Pyrrho et autres Sceptiques ou Epechistes, de qui les dogmes, plusieurs anciens ont tenu, tirez d’Homere, des sept sages, et d’Archilochus, et d’Eurypides, et y attachent Zeno, Democritus, Xenophanes, disent, qu’ils sont encore en cherche de la verité : Ceux-cy jugent, que ceux-là qui pensent l’avoir trouvée, se trompent infiniement ; et qu’il y a encore de la vanité trop hardie, en ce second degré, qui asseure que les forces humaines ne sont pas capables d’y atteindre. Car cela, d’establir la mesure de nostre puissance, de cognoistre et juger la difficulté des choses, c’est une grande et extreme science, de laquelle ils doubtent que l’homme soit capable.

Nil sciri quisquis putat, id quoque nescit,
An sciri possit, quo se nil scire fatetur.

L’ignorance qui se sçait, qui se juge, et qui se condamne, ce n’est pas une entiere ignorance : Pour l’estre, il faut qu’elle s’ignore soy-mesme. De façon que la profession des Pyrrhoniens est, de bransler, doubter, et enquerir, ne s’asseurer de rien, de rien ne se respondre.

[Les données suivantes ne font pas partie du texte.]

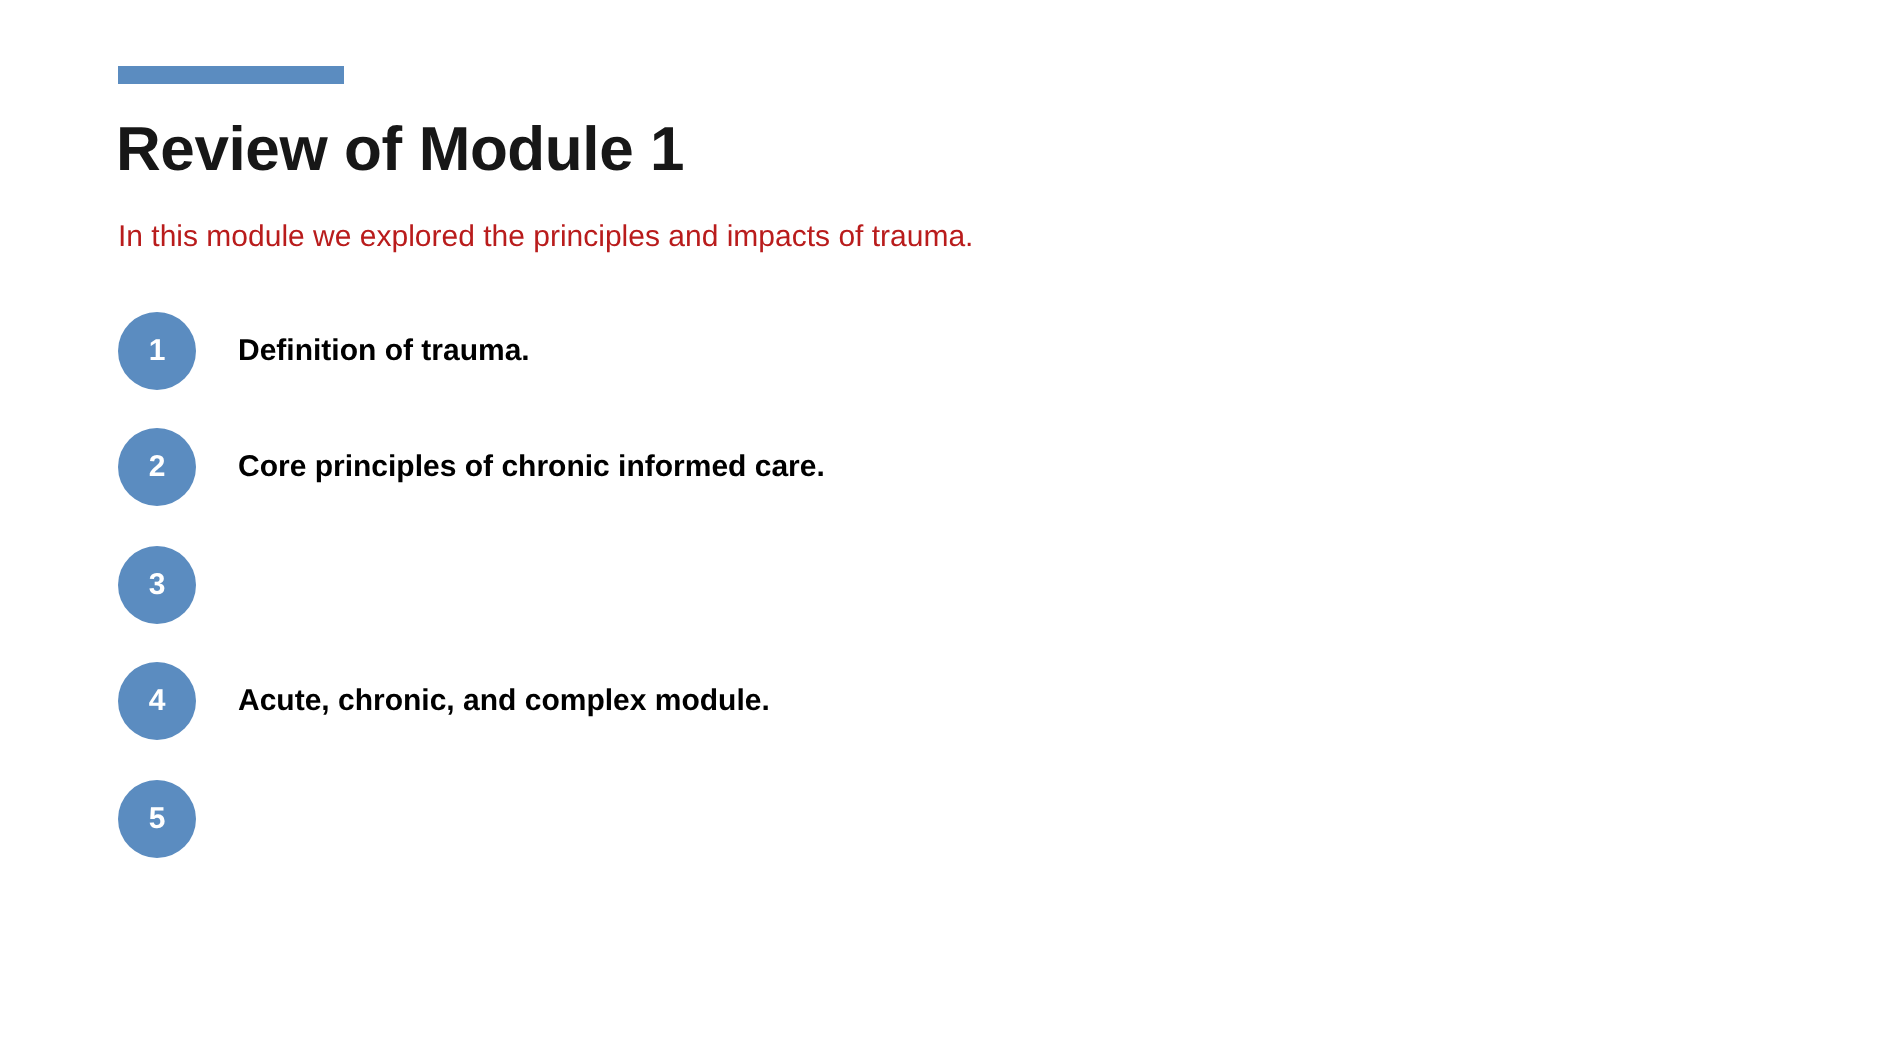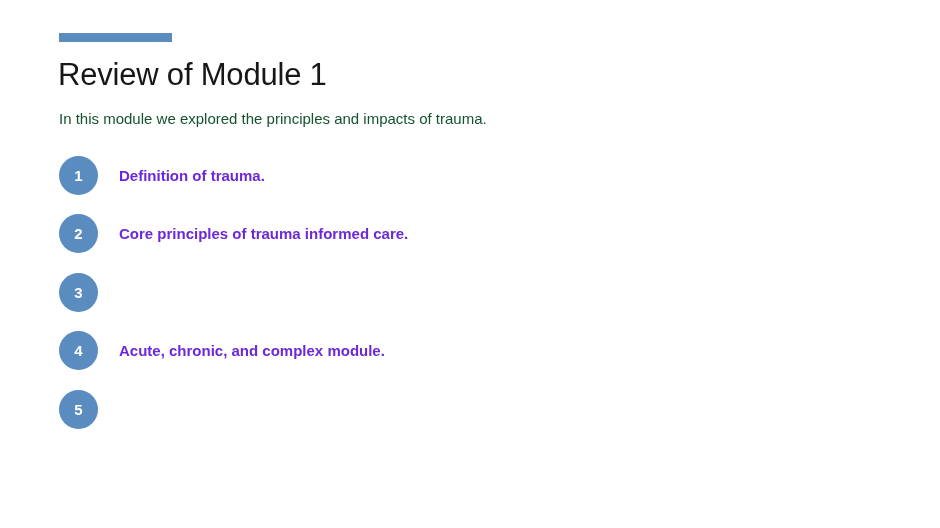"Review of Module 1" .slide-title { font-weight: normal -> bold }
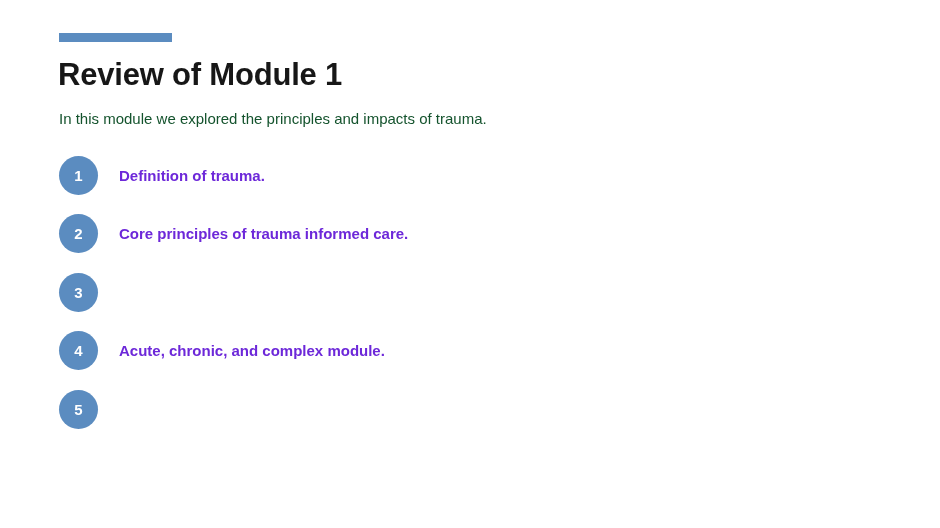"In this module we explored" .subtitle { color: #14532d -> #b91c1c }
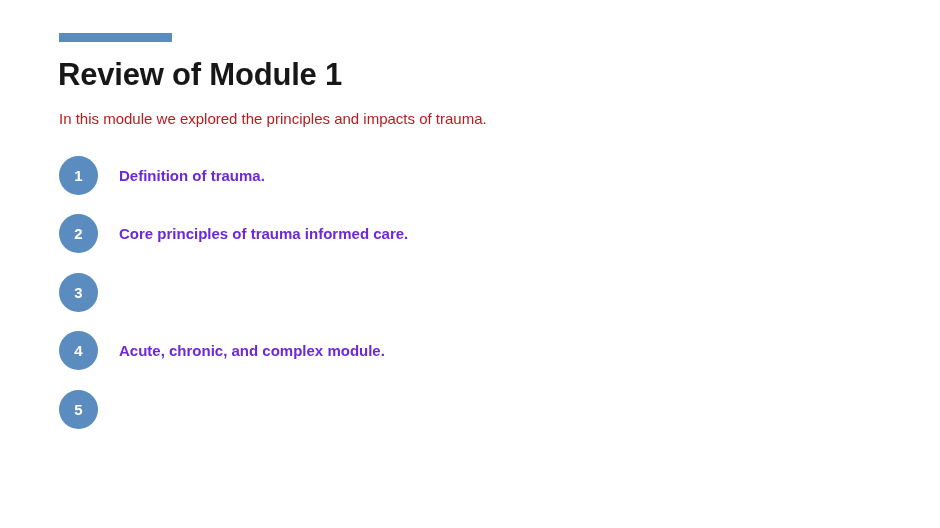"Definition of trauma." .item-text { color: #6d28d9 -> #000000 }
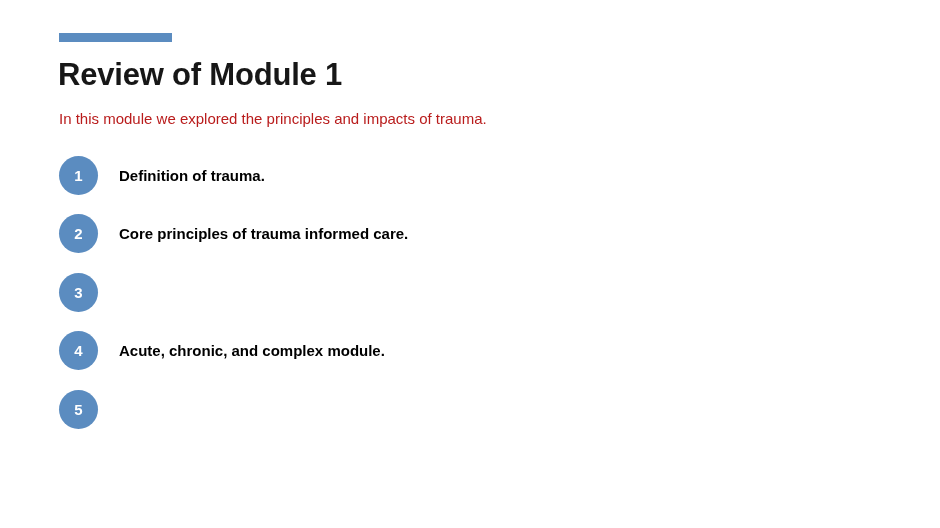"Core principles of trauma informed" div.item-text { text: trauma -> chronic }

Des trois actions de l’ame, l’imaginative, l’appetitive, et la consentante, ils en reçoivent les deux premieres : la derniere, ils la soustiennent, et la maintiennent ambigue, sans inclination, ny approbation d’une part ou d’autre, tant soit-elle legere.

Zenon peignoit de geste son imagination sur cette partition des facultez de l’ame : La main espanduë et ouverte, c’estoit apparence : la main à demy serrée, et les doigts un peu croches, consentement : le poing fermé, comprehension : quand de la main gauche il venoit encore à clorre ce poing plus estroit, science.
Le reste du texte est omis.